Lo scienziato che studia gli squali: «Ecco perché attaccano l’uomo»
2025-04-07
Autore: Maria
Emilio Sperone, professore associato presso il dipartimento di Biologia, Ecologia e Scienze della Terra dell’Università della Calabria, è in prima linea nella ricerca sugli squali e i loro comportamenti. Ha infatti creato un laboratorio dedicato al monitoraggio dell'inquinamento nel Mar Mediterraneo, dove il suo team studia quattro specie di squalo: gattuccio, boccanera, razza chiodata e chimera. Recenti scoperte hanno rivelato che il 60% degli squali analizzati presenta grandi quantità di microplastiche nel loro stomaco.

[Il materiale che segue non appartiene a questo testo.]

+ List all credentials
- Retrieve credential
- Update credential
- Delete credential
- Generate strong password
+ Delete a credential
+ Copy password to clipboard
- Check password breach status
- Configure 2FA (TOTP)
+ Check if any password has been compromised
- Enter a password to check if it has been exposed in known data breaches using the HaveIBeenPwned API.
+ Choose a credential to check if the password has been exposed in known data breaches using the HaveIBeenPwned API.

Le microplastiche, spiega Sperone, derivano principalmente dalla frammentazione di rifiuti abbandonati lungo le coste e nelle acque. I dati più allarmanti sono stati raccolti in Calabria e Toscana, dove è stata riscontrata anche una significativa presenza di microfibre, in particolare dalla lavorazione del tessile. In aggiunta a questo, il monitoraggio ha evidenziato la presenza di metalli pesanti nei muscoli, nella pelle e nel fegato degli squali analizzati, con particolare rilevanza per l'arsenico, sebbene in concentrazioni inferiori ai limiti consentiti. Tali sostanze inquinanti provengono dallo smaltimento di scarichi industriali e dal lavaggio delle cisterne delle navi.

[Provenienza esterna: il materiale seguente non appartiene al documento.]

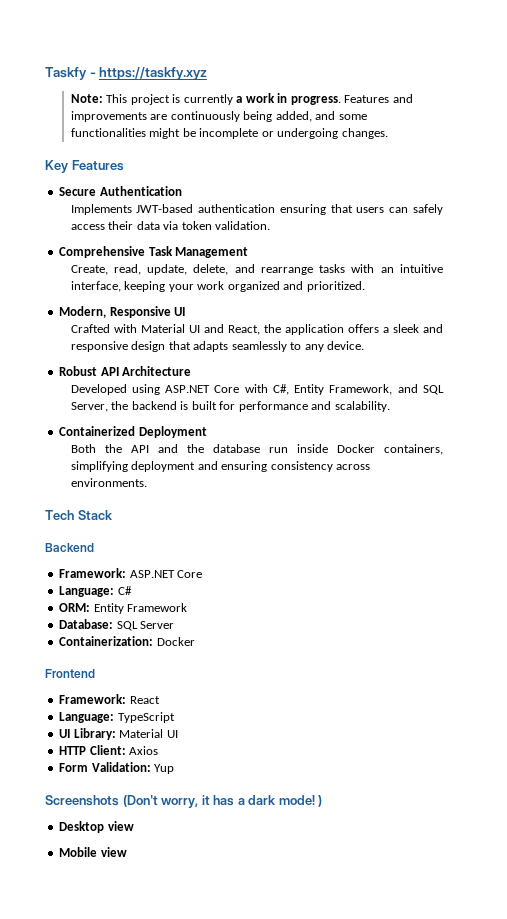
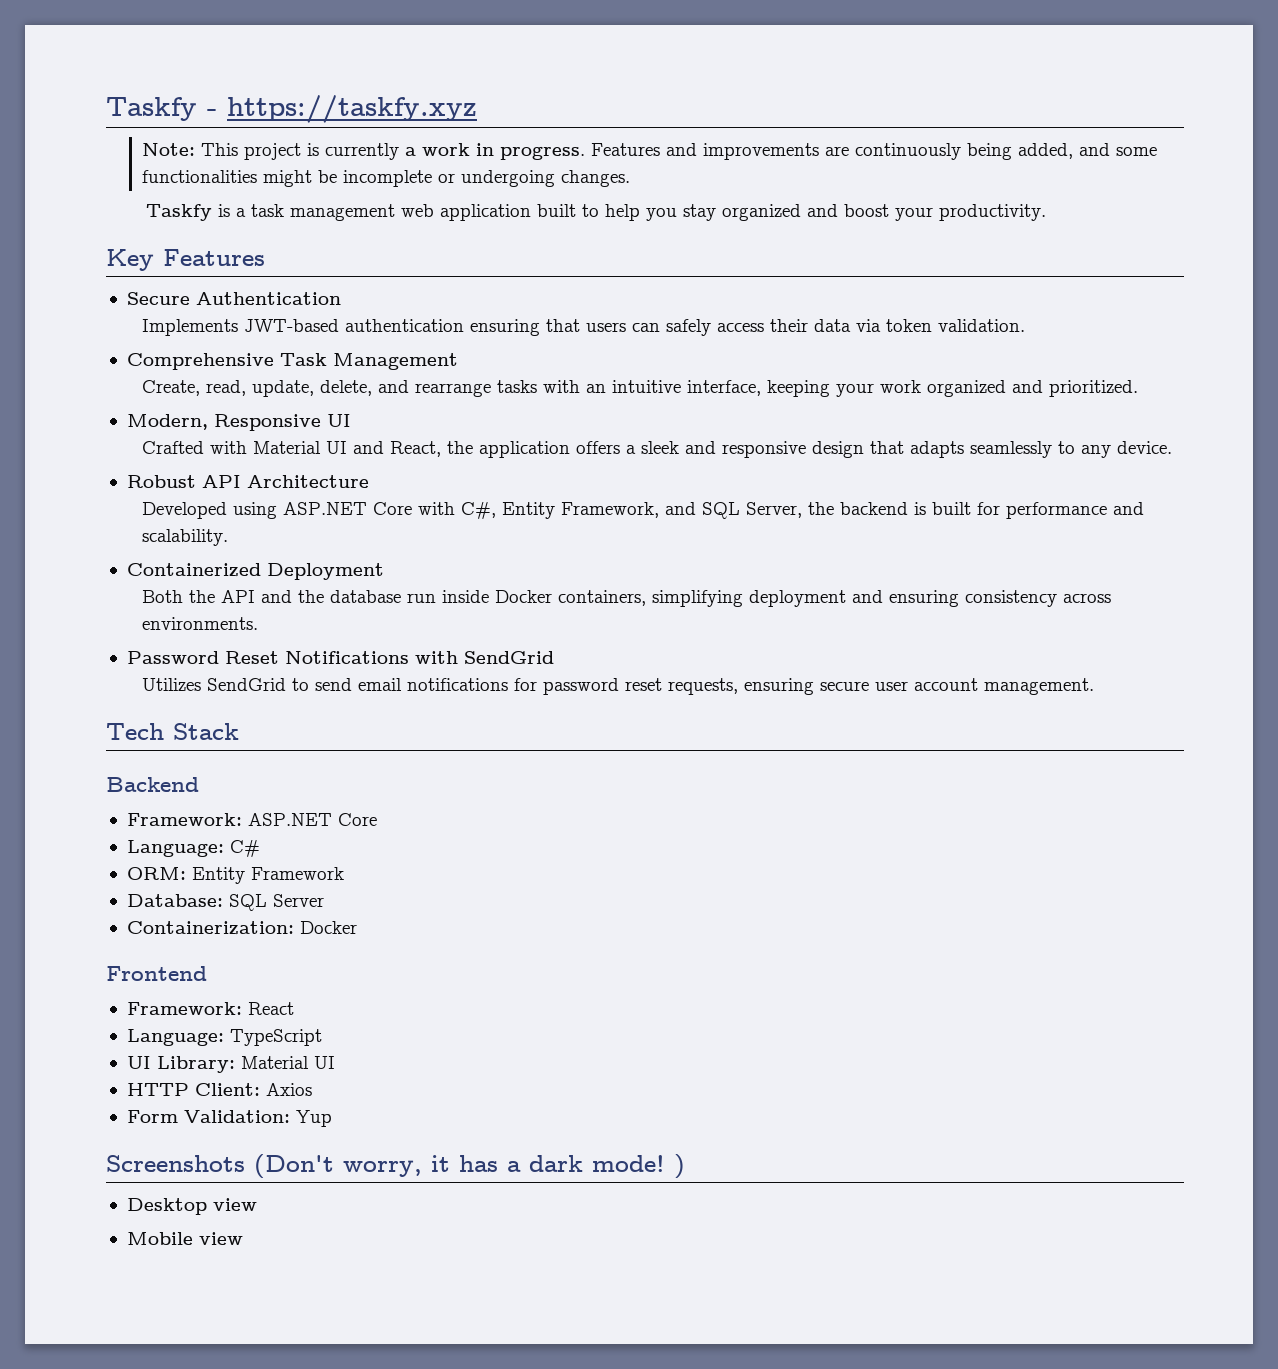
+ Taskfy is a task management web application built to help you stay organized and boost your productivity.
+ Password Reset Notifications with SendGrid
+ Utilizes SendGrid to send email notifications for password reset requests, ensuring secure user account management.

Sperone descrive gli squali non solo come superpredatori, ma anche come straordinarie sentinelle del mare: «L’inquinamento tende ad accumularsi risalendo le catene alimentari. Gli squali, essendo i predatori apicali, ci offrono una visione chiara del livello di inquinamento nell'ecosistema».
La sua passione per questi magnifici animali è nata durante la visione del celebre film di Steven Spielberg. Dopo la laurea, durante una spedizione in Sudafrica, ha avuto l’opportunità di conoscere Leonard Compagno, uno dei massimi esperti di squali al mondo, spalla dell’autore del film. Ma non lasciatevi ingannare dalla fama di pericolosità degli squali: «Non sono affatto attratti dalla carne umana», afferma Sperone. «In tutto il mondo, ci sono solo quaranta o cinquanta attacchi all’anno, e le morti sono estremamente rare. Nel 2024, per esempio, ci sono stati solo quattro decessi legati a attacchi, tra cui quello sfortunato di un italiano in Egitto».

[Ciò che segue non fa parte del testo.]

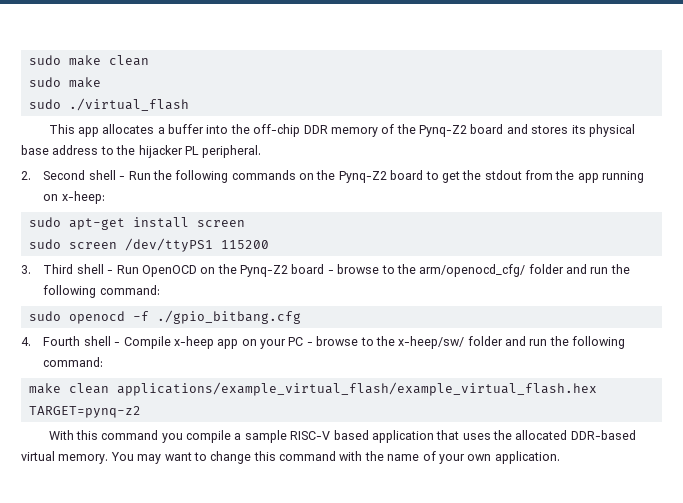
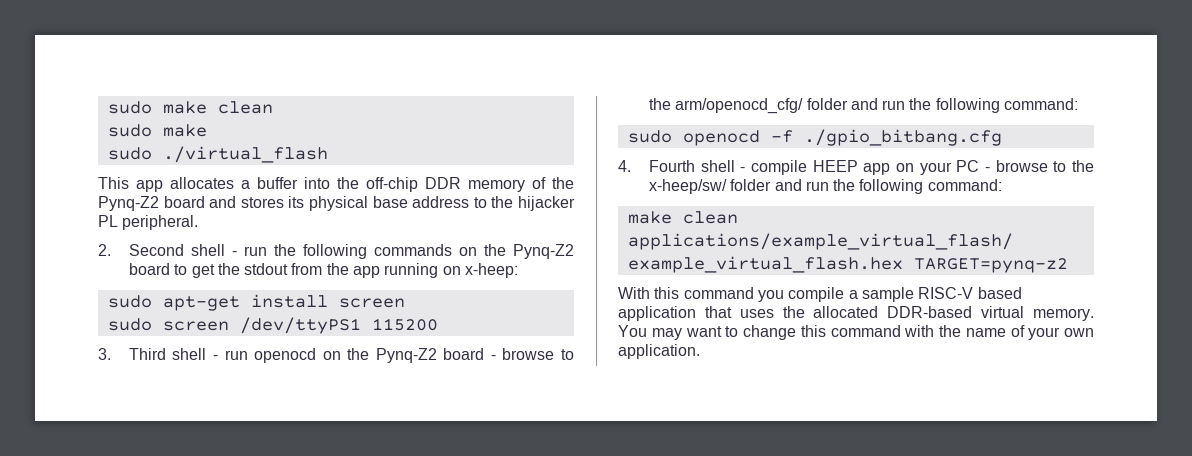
- 2. Second shell - Run the following commands on the Pynq-Z2 board to get the stdout from the app running on x-heep:
+ 2. Second shell - run the following commands on the Pynq-Z2 board to get the stdout from the app running on x-heep:
- 3. Third shell - Run OpenOCD on the Pynq-Z2 board - browse to the arm/openocd_cfg/ folder and run the following command:
+ 3. Third shell - run openocd on the Pynq-Z2 board - browse to the arm/openocd_cfg/ folder and run the following command:
- 4. Fourth shell - Compile x-heep app on your PC - browse to the x-heep/sw/ folder and run the following command:
+ 4. Fourth shell - compile HEEP app on your PC - browse to the x-heep/sw/ folder and run the following command:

Sperone chiarisce anche i motivi che possono portare un squalo ad attaccare un essere umano. «Ci sono tre principali motivazioni: la fame, in particolare per squali come il tigre o lo Zambesi; l’inganno provocato da odori, rumori o sagome sospette in acqua; e infine, la sensazione di sentirsi minacciati». La ricerca di Sperone non solo cambia la nostra comprensione degli squali, ma getta anche nuova luce sull'impatto devastante dell'inquinamento nei nostri oceani.
Lavorare per proteggere questi superpredatori e il loro habitat è essenziale per la salute degli ecosistemi marini.